>>>>>

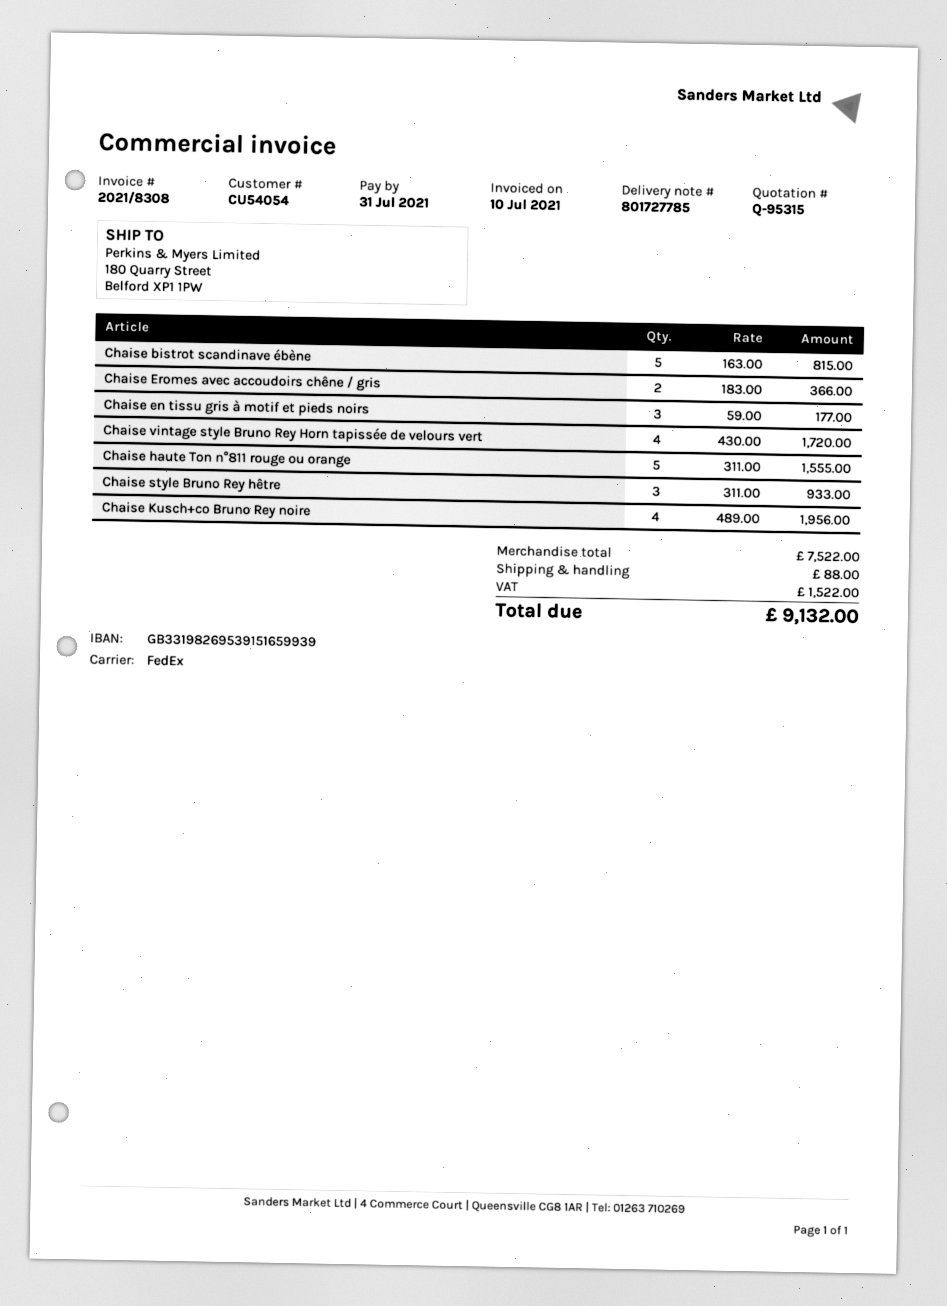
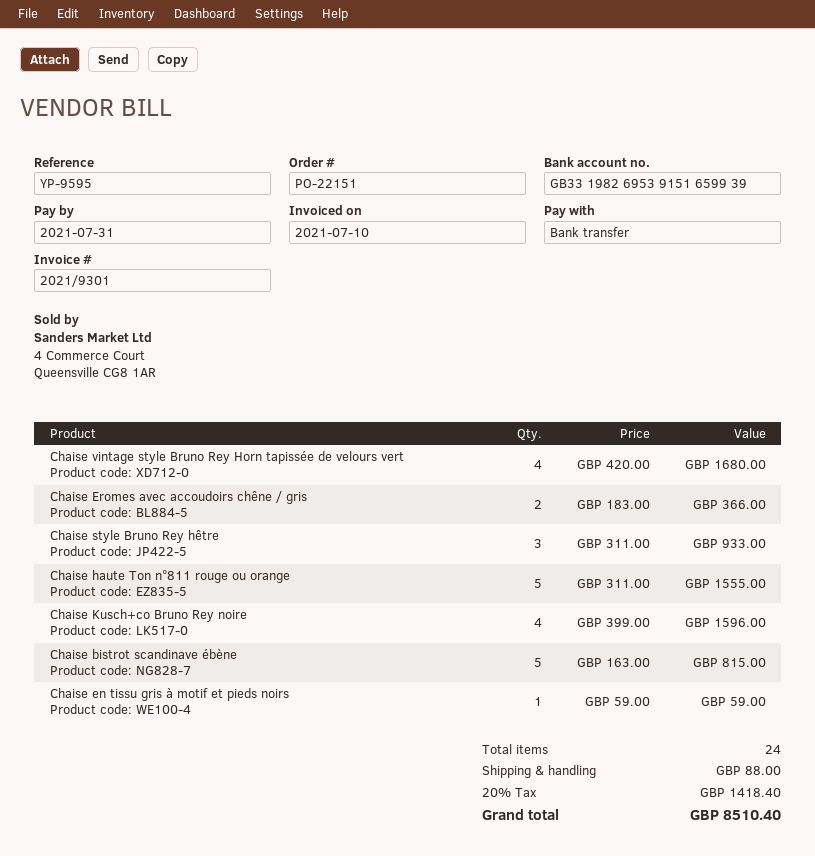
invoice number: 2021/8308 -> 2021/9301
Chaise en tissu gris à motif et pieds noirs: 3 x 59.00 = 177.00 -> 1 x 59.00 = 59.00
Chaise vintage style Bruno Rey Horn tapissée de velours vert: 4 x 430.00 = 1720.00 -> 4 x 420.00 = 1680.00
Chaise Kusch+co Bruno Rey noire: 4 x 489.00 = 1956.00 -> 4 x 399.00 = 1596.00
tax: 1522.00 -> 1418.40
total: 9132.00 -> 8510.40

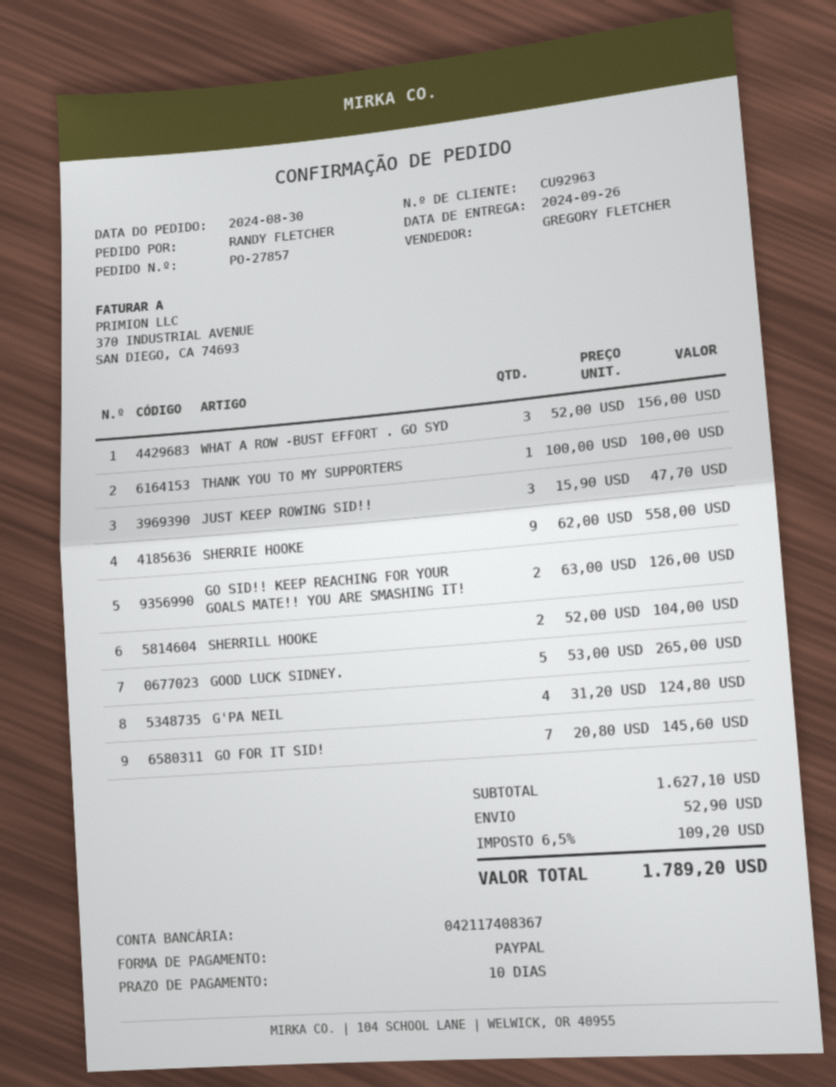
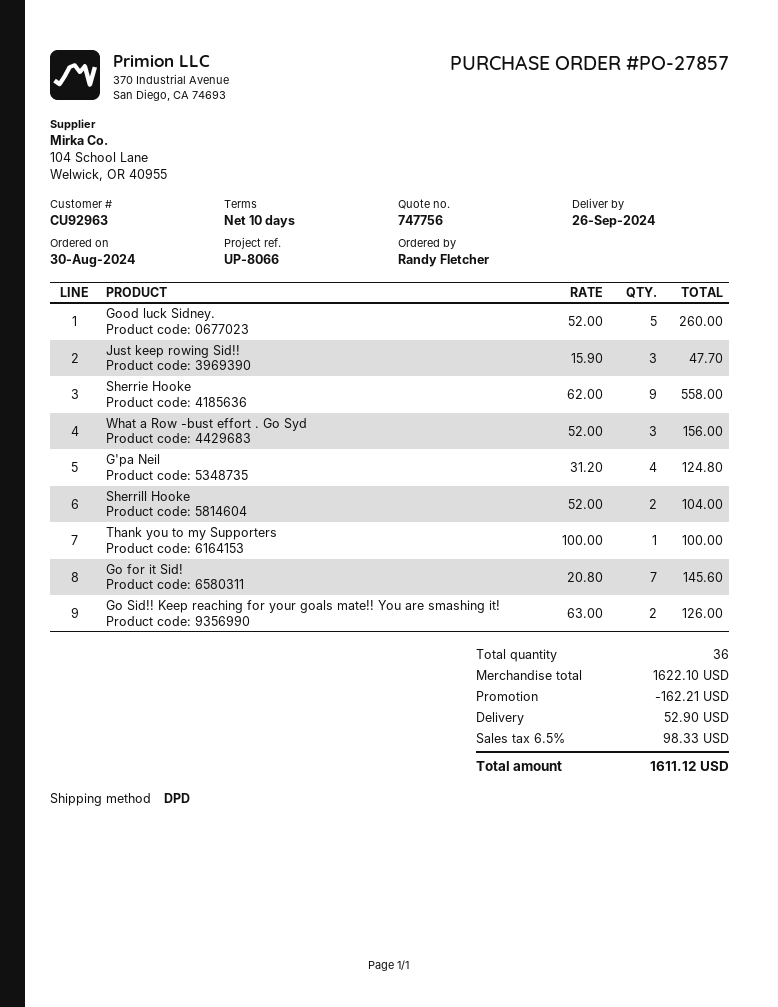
GOOD LUCK SIDNEY.: 5 x 53.00 = 265.00 -> 5 x 52.00 = 260.00
subtotal: 1627.10 -> 1622.10
discount: none -> 162.21
tax: 6.5% = 109.20 -> 6.5% = 98.33
total: 1789.20 -> 1611.12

<<<<<

• AIM OF THE TASK:
If a line in the records includes the string "Bruno", copy it.

• SOLUTION TO THE PROBLEM:
Chaise vintage style Bruno Rey Horn tapissée de velours vert: 4 x 430.00 = 1720.00 -> 4 x 420.00 = 1680.00
Chaise Kusch+co Bruno Rey noire: 4 x 489.00 = 1956.00 -> 4 x 399.00 = 1596.00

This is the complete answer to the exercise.